If the government has an extremely limited role in the housing market, as Republicans want, Geitner said it could have trouble ensuring that affordable mortgages are available during economic downturns. He said the government should continue to back low-down-payment loans for first-time home buyers.
Geithner's comments to members of the House Financial Services Committee came two weeks after the administration released a long-awaited white paper discussing options for overhauling the nation's mortgage system, which cratered during the recession.
Today, that system relies almost exclusively on federal support for funding new home loans - through the taxpayer-backed housing finance giants Fannie Mae and Freddie Mac and the Federal Housing Administration, which provides loans to home buyers without much money for a down payment.
The administration announced short-term steps to slightly reduce government support for housing - with the hope that banks will do more to provide mortgage funding - and offered three options for the longer-term overhaul of the housing market. All of the options eliminate Fannie and Freddie, but they differ on whether or how to replace them.
The first option retains the FHA but cuts off other federal support, not replacing Fannie and Freddie. The second and third retain the FHA and provide a new type of federal backing for a broader ranger of mortgages. One of those options ensures that affordable mortgages are available in times of crisis, and the other is designed to keep mortgage rates lower all the time.
Geithner discounted the first in an exchange with Rep. Maxine Waters (D-Calif.), who has expressed concern about withdrawing federal support for housing. The Treasury secretary said that cutting off nearly all federal involvement would leave the government unable to protect the economy or "innocent victims" during a sharp economic downturn.
A system with no government backstop would appear to protect taxpayers because there would be no explicit federal program to guarantee mortgages. But, he warned, that protection might not be so strong. If the government is not on the line for mortgages, he said, banks will be. And in a severe crisis, the government still must step in to protect the banking system, he said.
"It looks like it's a more private solution, but it may not be in the end," Geithner said.
Geithner has not explicitly endorsed any of the options.
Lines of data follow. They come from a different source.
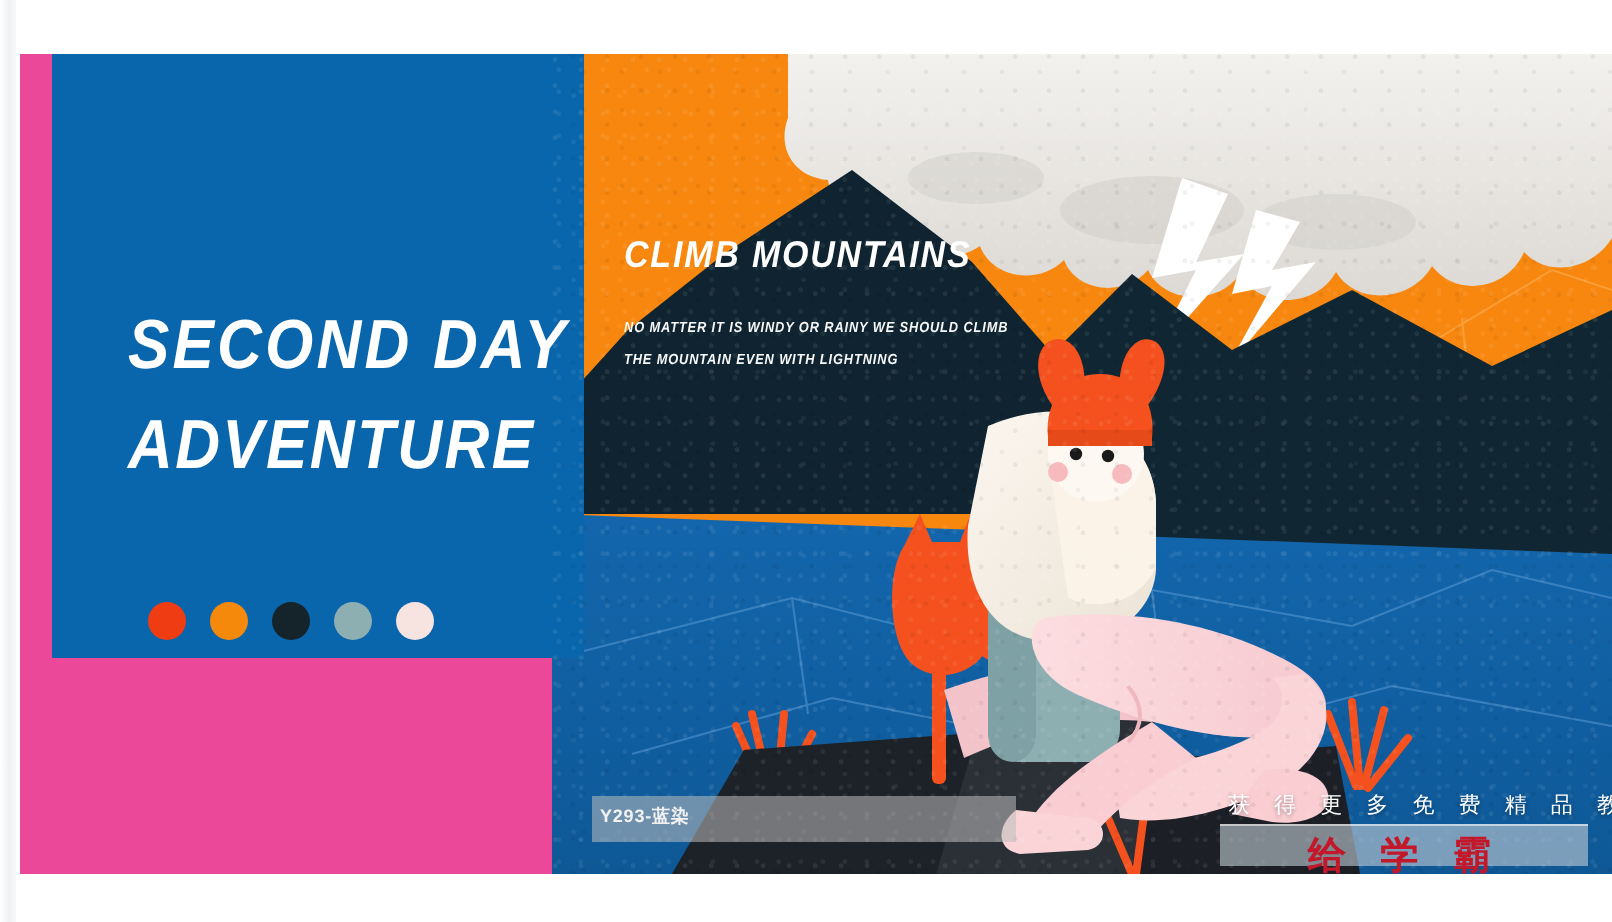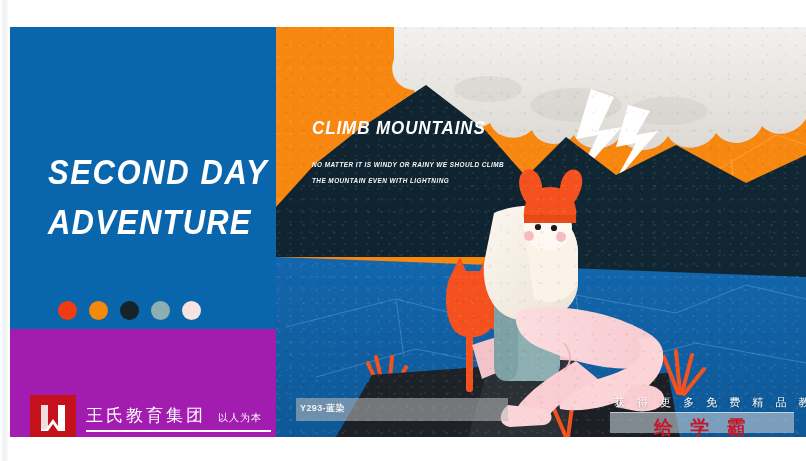"CLIMB MOUNTAINS" .slide { background: #a21caf -> #ec4899 }
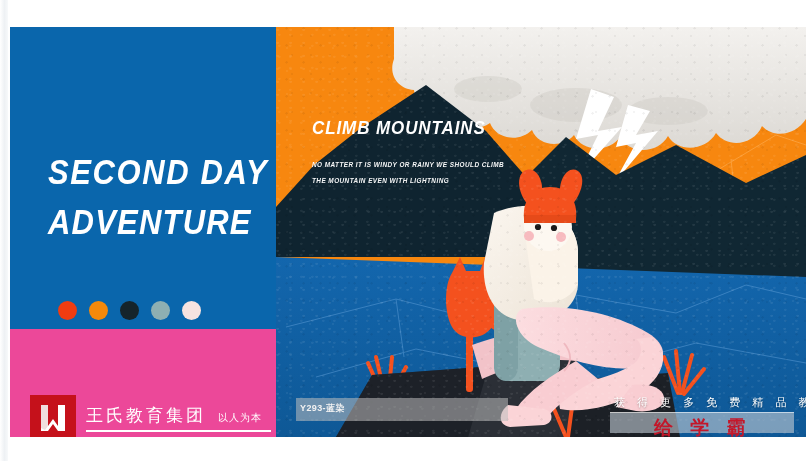"SECOND DAY" .left-panel { left: 0 -> 16px }
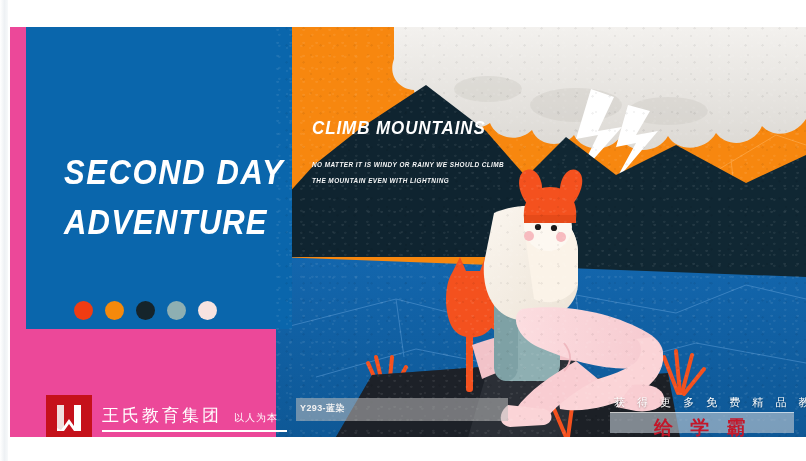"王氏教育集团" div.brand { html: <div> <div> <svg> <rect></rect> <path></path> <path></path> </svg> </div> <div> <span>王氏教育集团</span> <span>以人为本</span> <div></div> </div> </div> -> none }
He said the second option - a government backstop for housing finance that is employed mainly during times of crisis - could fit within the FHA. But he said it would be difficult to specify when the government should step in.
Otherwise, he said, the Obama administration still strongly values the FHA and believes the government should make funding available to low- and moderate-income home buyers who can only put down "very modest" down payments.
Geithner said it was important that the administration and Congress move gradually with any reforms to the housing market. "It's going to take us a long time to repair the damage caused by the crisis," he said.
He said he'd like legislation to be in place within two years, but the eventual winding down of Fannie Mae and Freddie Mac and the creation of a new federal system for backing mortgages could take five to seven years.